I’m grunching and this may have been covered by earlier posts but how would we see this if it was happening? My biggest fear during the pandemic has been getting an asymptomatic infection and unknowingly passing it on to older/younger relatives or immunocompromised friends. I’d assume this would get missed in contact tracing because theoretically by the time someone you infected became symptomatic you’d be testing negative but I could easily be wrong about that.
I’ll let you know how the omicron booster goes
Yeah I saw the mixed messaging too. Maybe they just meant they woudl have it ready for trials by March? Then 5 months of trials / ramped up manufacturing before release?
Yes, this system needs to be fixed and sped up or we are never getting ahead of this.
Are you in a trial?
Nah but I’ll be first to get it
This is better evidence than has ever been cited for this assertion, but on the other hand, we also have ample evidence posted here of people being qRT-PCR positive but non-contagious well after symptomatic expression has peaked and is waning, and it goes against the studies cited in the modeling paper you linked that shows some effect when actually measuring person-to-person transmission.
As far as this:
My counter is also very simple: if never-symptomatic cases are a minority of unvaxxed cases (and everything seems to indicate that they are), and never-symptomatic cases are a minority of vaxxed cases (and all studies shown inidcate that they are), and if vaccines are knocking down symptomatic cases by 75-97% (depending on which stage of the pandemic we’re in and what sort of vaccination), then vaccines also have to be knocking down never symptomatic cases by approximately as much. If they were not successful in this, and you were correct that asymptomatic cases were a big issue, then they would represent a majority of cases when measured, and we’re just not seeing that. They’re still a minority of cases, which means the vaccines are effective against asymptomatic cases. Again, if you have data contrary to this, feel free to post it.
What I cited, which is what you cited, show that the majority of cases are symptomatic. If you are counting deaths not specifically attributed to covid but above background as asymptomatic cases, for one, those are much less than the number of cases, and two, a death is a symptomatic case. Death is a symptom.

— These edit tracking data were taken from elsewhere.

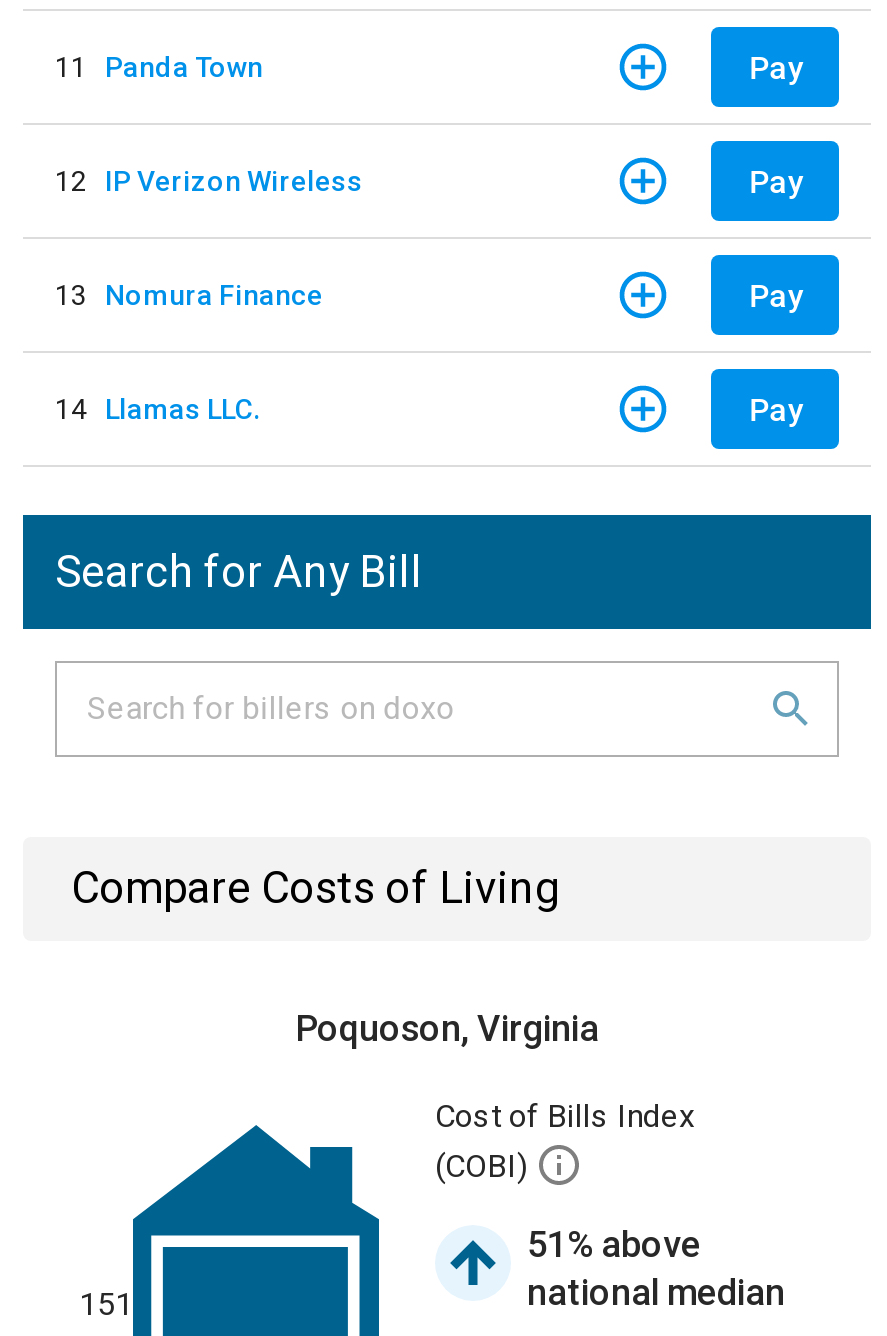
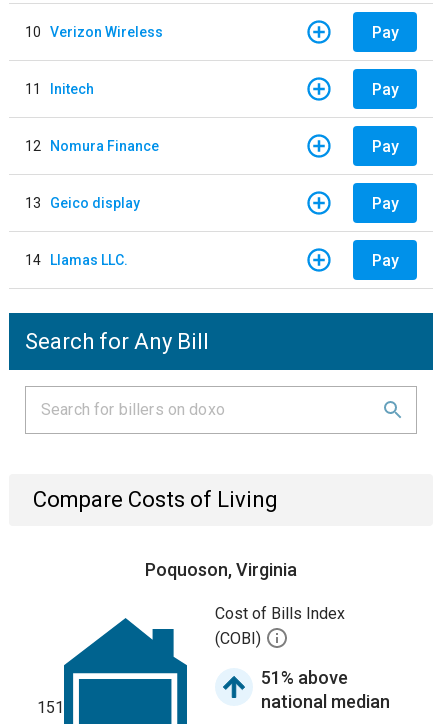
- 11 Panda Town
+ 10 Verizon Wireless

- 12 IP Verizon Wireless
+ 11 Initech

- 13 Nomura Finance
+ 12 Nomura Finance
+ Pay
+ 13 Geico display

Also, symptomatic kids are hardly uncommon. They may not wind up in the hospital all that often, but they get coughs and sore throats. Just look in the main covid thread! It’s not like people here who get pozzed and have kids have their kids not noticeably affected most of the time. Most people see symptoms in their kids when they’ve gotten sick themselves.
citation needed
Any data on prior infection + 2 pfizer shots?
I wonder how much omicron protection I have. Will I still have symptoms if I catch it or will I be asymptomatic.
So that’s a no, you don’t have a citation… again
Please be kind. I think we’ve all managed to be civil thus far in this debate, why change that with name calling?
“ After two doses effectiveness was 9% and 13% respectively for BA.1 and BA.2, after 25+ weeks ,” the UKHSA said. “This increased to 63% for BA.1 and 70% for BA.2 from two weeks following a booster vaccine.”